C:\Windows\system32>ping -6 fe80::1:1 Pinging fe80::1:1 with 32 bytes of data: Reply from fe80::1:1: time=1ms Reply from fe80::1:1: time<1ms Reply from fe80::1:1: time<1ms Reply from fe80::1:1: time<1ms Ping statistics for fe80::1:1: Packets: Sent = 4, Received = 4, Lost = 0 (0% loss), Approximate round trip times in milli-seconds: Minimum = 0ms, Maximum = 1ms, Average = 0ms -
@Onyx: The proxy note has not been for you.
-
Aw. Well, any idea why my router isn't sharing any of that IPv6 love with the LAN subnet?
-
Nothing relevant in the logs (system, firewall)?
-
Didn't think of the logs:
System General:
dhcp6c[6409]: client6_recvadvert: XID mismatchA whole bunch of them
Firewall:
Nothing that stands out as relevant -
Onyx, I'm on the same ISP. With the following settings i get a score of 10/10 on http://test-ipv6.com/:
Make sure you define a firewall rule to allow IPV6 icmp echo request on the WAN side; I also duplicated the "Default allow LAN to any rule" for all IPv6 traffic (i hope this is not a security risk). For a strange reason nothing works if i check "Block bogon networks" on WAN interface. Reboot and check that radvd is running.

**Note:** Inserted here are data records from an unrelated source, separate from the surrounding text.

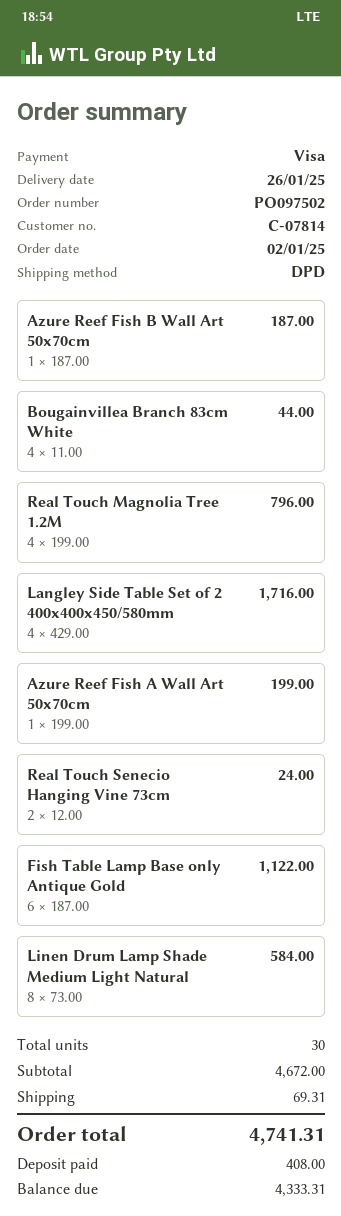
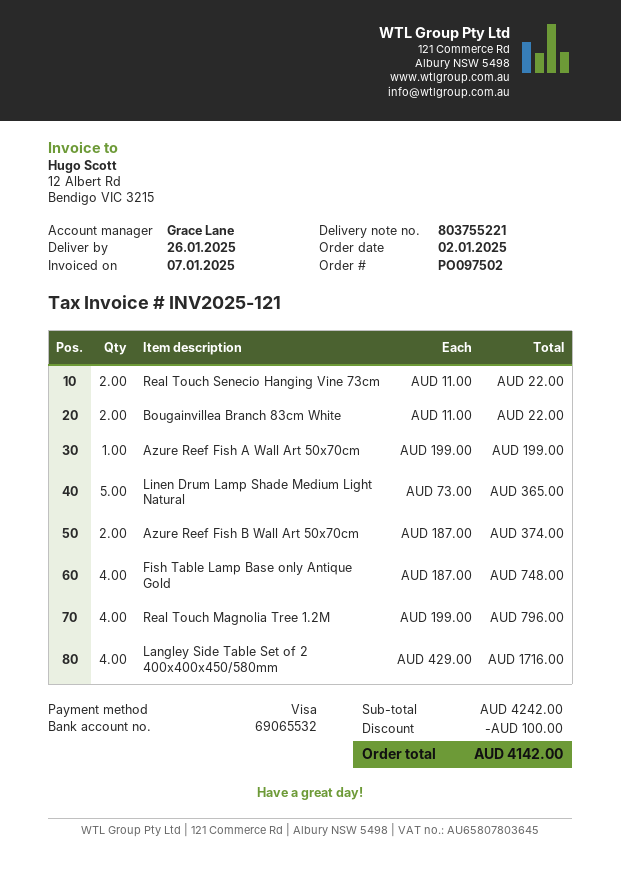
Azure Reef Fish B Wall Art 50x70cm: 1 x 187.00 = 187.00 -> 2 x 187.00 = 374.00
Bougainvillea Branch 83cm White: 4 x 11.00 = 44.00 -> 2 x 11.00 = 22.00
Real Touch Senecio Hanging Vine 73cm: 2 x 12.00 = 24.00 -> 2 x 11.00 = 22.00
Fish Table Lamp Base only Antique Gold: 6 x 187.00 = 1122.00 -> 4 x 187.00 = 748.00
Linen Drum Lamp Shade Medium Light Natural: 8 x 73.00 = 584.00 -> 5 x 73.00 = 365.00
subtotal: 4672.00 -> 4242.00
discount: none -> 100.00
shipping: 69.31 -> none
total: 4741.31 -> 4142.00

On a side note, i get a lot of internal server errors every time i apply changes to any interface (ALIX2D3, no package installed).
-
Thank you Inq! Disabling (Block bogon networks) followed by a reboot and turning on the router advertisement daemon did the job wonderfully, but there are still a couple of strange things, firstly I was wondering if there is any firewall rule I can add to get IPv6 working without disabling (Block bogon networks). Second question is why does the IPv6 address appear under LAN instead of WAN?

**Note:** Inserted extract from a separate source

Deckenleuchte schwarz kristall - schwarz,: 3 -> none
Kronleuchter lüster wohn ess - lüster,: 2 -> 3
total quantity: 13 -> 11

(Perfectly drawn arrow in paint to display what I mean by IP showing in the wrong position)A third question would be where I can set the default DNS servers for IPv6 like I can on the IPv4 version (DHCP Server @ DNS servers)?
-
It shows in perfectly correct place for PD. You obviously use the delegated prefix on LAN, not WAN.
Note: I've filed https://redmine.pfsense.org/issues/3214 for the bogons{,v6} borkage. Too many threads here mentioned it kills all sorts of DHCP at least.
-
1. It seems to be a problem with the bogon rules and DHCP prefix delegation.

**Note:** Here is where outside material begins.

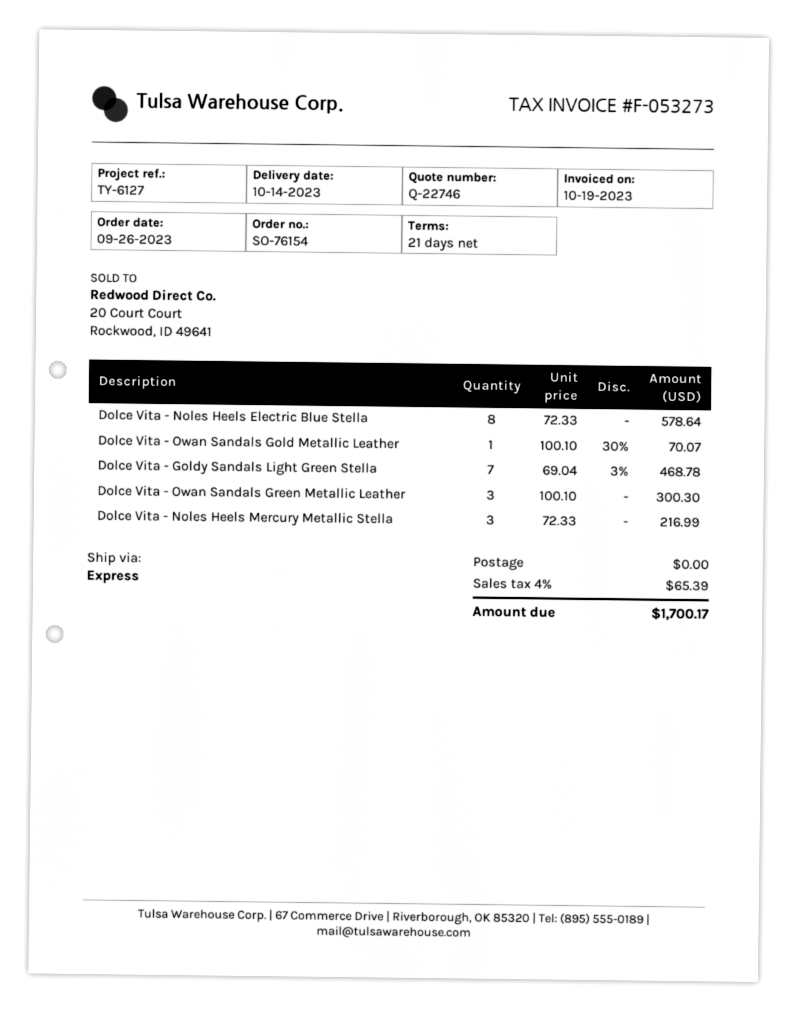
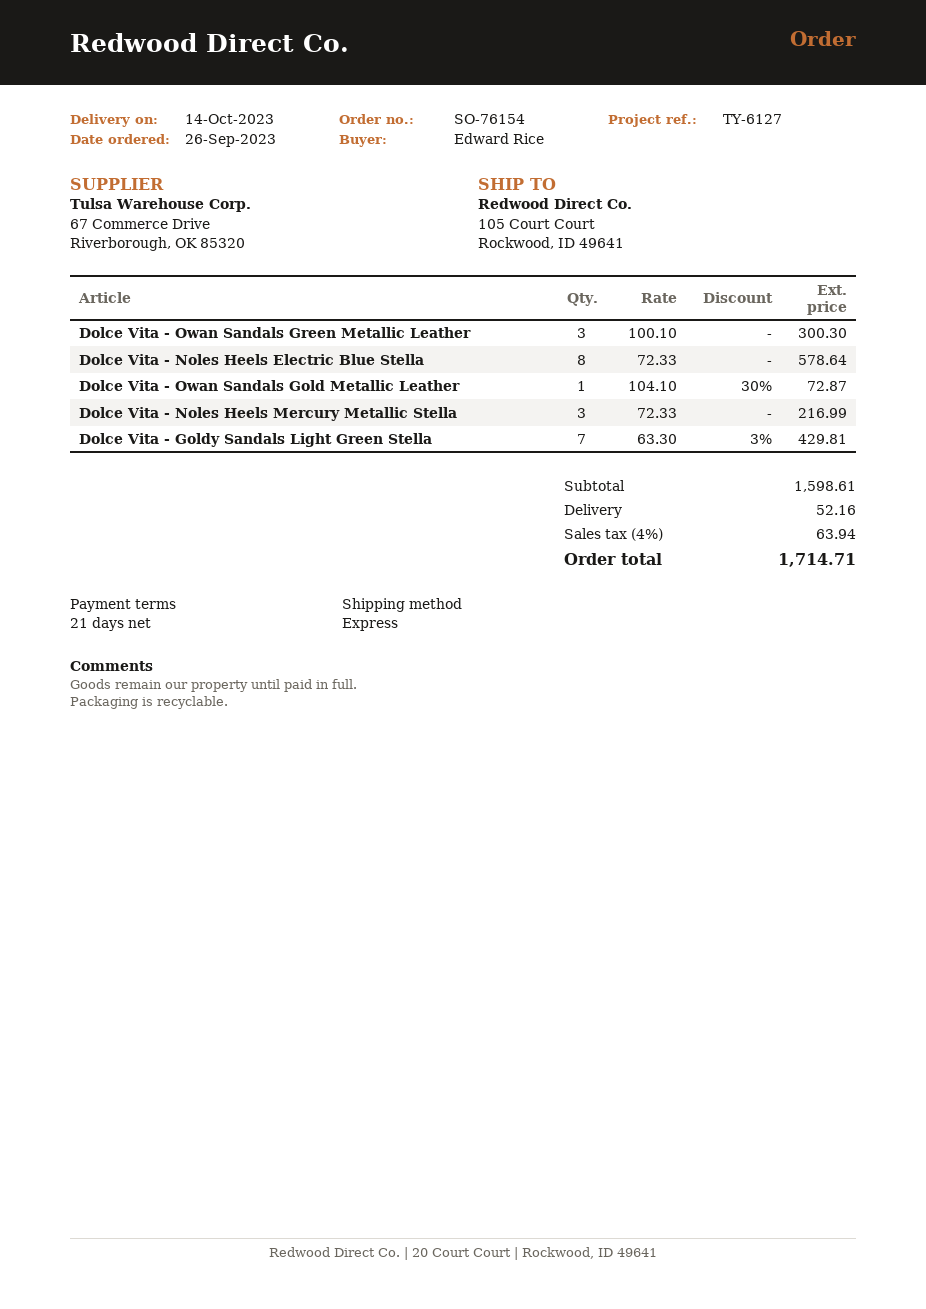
Dolce Vita - Owan Sandals Gold Metallic Leather: 1 x 100.10 - 30% = 70.07 -> 1 x 104.10 - 30% = 72.87
Dolce Vita - Goldy Sandals Light Green Stella: 7 x 69.04 - 3% = 468.78 -> 7 x 63.30 - 3% = 429.81
shipping: 0.00 -> 52.16
tax: 4% = 65.39 -> 4% = 63.94
total: 1700.17 -> 1714.71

2. Regarding the IPv6 address on the WAN check "Status: Interfaces" you'll see a "IPv6 Link Local" address there and every station gets its public IPv6 by prefix delegation. I "THINK" that is the way DHCPv6 with prefix delegation is supposed to work ( someone correct me if i'm wrong).
3. You set the default DNS servers in "System: General Setup"… you don't have to fiddle with the DHCP server on the IPv6 side. The ISP is allocating the IPv6 addresses. -
Alright, makes sense. Got it all working now after adding 2001:4860:4860::8888 and 2001:4860:4860::8844 to the General Setup. I was expecting to have IPv6 DNS Server set to fe80::1:1%12 just like IPv6 Default Gateway is, but I'm glad its working now! Thanks alot both of you.
-
I'm having the same issue where the WAN IPv6 address does not show up anywhere in the GUI or the SSH menu and also the "WAN address" alias can not be used for firewall rules.
At the same time, doing an ifconfig on the WAN interface shows there is a public IPv6 address bound to it.
This has been the same for the last month of the 2.1-RC builds and is also the same in 2.1-RELEASE. Supposedly the fix will arrive in 2.1.1-RELEASE.